A HELOC works almost like a credit card to enable you to convert some of the value of your homeownership into cash. Interest rates for HELOCs usually are much lower than regular credit card rates, especially if you have more than a 20% ownership stake in your house. At this time, HELOC rates are favorable, down to the 5% range in some parts of the country (bankrate.com Dec. 15). Credit unions offering this kind of loan usually have better rates than other lenders.
As an added bonus, the interest expense for some uses of HELOC funds is tax deductible. But be careful. Just as with your first mortgage, you'll have to pledge your house as collateral on a HELOC. You don't want to increase your risk of losing your home unless the added debt is worth it and you have stable employment. Here's some advice from the Credit Union National Association (CUNA) Center for Personal Finance about using a HELOC wisely:
- Put additional debt to good use. Using a HELOC for prudent home improvements such as a new roof, or for education, or to consolidate more expensive loans can significantly improve your net worth. In contrast, borrowing for vacation or daily expenses or to build a home theater can jeopardize your long-term financial health.
- Avoid going all in on a HELOC. Lenders aren't likely to advance a line of credit equal to 100% of your home's equity, but beware of the temptation to indulge too deeply. Remember that home equity can represent a great deal of your future retirement nest egg's value.

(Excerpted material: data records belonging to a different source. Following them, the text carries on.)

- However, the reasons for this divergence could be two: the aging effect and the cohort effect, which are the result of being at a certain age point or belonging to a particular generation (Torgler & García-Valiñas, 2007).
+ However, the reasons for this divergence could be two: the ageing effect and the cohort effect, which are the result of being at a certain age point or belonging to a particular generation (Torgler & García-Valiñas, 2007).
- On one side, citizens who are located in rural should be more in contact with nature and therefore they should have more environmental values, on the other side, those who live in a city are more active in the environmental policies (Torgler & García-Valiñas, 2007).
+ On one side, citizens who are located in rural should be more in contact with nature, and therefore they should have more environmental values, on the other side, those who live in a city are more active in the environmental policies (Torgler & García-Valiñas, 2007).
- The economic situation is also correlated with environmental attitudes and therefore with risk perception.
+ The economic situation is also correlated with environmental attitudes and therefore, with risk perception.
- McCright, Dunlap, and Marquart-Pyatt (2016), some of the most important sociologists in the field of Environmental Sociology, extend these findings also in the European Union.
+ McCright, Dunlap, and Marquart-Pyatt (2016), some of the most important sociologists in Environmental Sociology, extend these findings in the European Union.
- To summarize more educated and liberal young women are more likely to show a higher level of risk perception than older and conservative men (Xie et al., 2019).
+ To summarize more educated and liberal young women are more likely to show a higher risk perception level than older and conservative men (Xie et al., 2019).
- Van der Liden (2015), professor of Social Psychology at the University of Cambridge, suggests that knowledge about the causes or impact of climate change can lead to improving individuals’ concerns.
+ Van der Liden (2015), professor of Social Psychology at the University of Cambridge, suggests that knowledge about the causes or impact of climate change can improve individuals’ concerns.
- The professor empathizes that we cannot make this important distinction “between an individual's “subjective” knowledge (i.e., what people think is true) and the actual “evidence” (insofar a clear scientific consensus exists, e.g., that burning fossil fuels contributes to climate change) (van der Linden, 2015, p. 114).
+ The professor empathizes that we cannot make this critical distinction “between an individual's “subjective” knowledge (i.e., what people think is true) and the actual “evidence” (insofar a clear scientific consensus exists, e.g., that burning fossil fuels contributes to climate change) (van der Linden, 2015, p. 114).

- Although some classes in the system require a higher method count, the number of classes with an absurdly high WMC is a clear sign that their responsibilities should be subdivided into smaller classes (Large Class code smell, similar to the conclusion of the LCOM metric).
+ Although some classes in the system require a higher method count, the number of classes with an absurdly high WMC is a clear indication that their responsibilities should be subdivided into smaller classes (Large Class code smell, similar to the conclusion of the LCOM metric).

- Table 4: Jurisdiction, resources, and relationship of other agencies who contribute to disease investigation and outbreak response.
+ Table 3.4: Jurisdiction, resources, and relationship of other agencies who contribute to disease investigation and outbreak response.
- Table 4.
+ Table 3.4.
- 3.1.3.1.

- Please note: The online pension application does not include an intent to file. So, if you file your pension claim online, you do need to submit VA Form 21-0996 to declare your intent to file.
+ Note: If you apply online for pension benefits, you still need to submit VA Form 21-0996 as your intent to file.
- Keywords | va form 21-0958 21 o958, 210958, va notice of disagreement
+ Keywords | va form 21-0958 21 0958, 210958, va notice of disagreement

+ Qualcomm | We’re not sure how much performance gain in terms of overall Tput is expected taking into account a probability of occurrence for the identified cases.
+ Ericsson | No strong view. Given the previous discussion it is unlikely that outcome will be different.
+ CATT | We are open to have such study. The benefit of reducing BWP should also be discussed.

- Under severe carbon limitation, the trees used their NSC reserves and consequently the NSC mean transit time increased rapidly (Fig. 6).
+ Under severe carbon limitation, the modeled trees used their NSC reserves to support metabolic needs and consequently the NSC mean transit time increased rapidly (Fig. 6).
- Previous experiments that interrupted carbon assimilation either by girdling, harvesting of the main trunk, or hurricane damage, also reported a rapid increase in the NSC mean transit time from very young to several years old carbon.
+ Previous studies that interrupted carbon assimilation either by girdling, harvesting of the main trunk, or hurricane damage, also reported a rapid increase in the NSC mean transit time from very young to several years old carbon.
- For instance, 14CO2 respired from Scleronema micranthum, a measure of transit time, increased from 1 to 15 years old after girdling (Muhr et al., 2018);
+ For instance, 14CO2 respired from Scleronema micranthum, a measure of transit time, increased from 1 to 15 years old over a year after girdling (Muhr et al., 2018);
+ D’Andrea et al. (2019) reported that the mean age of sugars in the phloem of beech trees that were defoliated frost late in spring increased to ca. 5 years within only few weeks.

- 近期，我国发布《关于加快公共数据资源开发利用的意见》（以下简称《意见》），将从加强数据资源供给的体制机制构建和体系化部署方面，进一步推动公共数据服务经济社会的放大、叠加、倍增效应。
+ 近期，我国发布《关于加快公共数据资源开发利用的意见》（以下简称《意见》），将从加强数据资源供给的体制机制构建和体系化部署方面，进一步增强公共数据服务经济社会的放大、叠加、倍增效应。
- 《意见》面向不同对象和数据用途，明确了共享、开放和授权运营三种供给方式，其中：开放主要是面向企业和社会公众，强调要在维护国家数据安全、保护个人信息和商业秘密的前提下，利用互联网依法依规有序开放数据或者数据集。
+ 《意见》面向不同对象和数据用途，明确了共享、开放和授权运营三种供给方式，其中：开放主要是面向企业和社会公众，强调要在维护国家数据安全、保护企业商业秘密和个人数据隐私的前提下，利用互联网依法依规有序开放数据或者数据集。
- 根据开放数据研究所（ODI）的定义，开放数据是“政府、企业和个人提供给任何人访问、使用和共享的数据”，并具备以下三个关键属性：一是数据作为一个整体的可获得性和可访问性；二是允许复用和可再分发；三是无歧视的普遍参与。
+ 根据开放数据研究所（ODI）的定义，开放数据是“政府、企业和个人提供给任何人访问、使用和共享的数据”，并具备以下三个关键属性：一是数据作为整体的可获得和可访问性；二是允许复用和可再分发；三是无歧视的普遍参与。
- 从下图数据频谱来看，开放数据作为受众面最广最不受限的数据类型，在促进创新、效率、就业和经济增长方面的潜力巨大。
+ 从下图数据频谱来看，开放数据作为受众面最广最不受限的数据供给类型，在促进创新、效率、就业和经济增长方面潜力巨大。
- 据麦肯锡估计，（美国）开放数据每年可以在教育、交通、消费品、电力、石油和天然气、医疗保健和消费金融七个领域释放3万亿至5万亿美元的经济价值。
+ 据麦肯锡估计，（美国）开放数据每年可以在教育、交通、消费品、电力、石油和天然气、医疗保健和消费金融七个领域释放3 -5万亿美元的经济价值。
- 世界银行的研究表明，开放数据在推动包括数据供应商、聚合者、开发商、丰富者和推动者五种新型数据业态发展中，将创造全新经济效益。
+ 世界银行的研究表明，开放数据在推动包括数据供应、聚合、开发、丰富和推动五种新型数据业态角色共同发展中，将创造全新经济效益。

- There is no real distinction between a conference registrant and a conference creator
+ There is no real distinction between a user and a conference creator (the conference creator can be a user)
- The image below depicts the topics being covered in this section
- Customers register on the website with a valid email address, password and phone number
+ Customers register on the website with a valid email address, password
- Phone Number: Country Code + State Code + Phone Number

- Manage your HELOC use. Make all payments for loans and other obligations such as utility bills on time to maintain a clean credit report and solid credit score. Keep your total monthly debt payments, excluding a first mortgage and credit card balances, paid off monthly, to no more than a 20% of your take-home pay. Watch the economy--as it gets stronger, interest rates in general will rise, pulling your HELOC's variable rate up as well.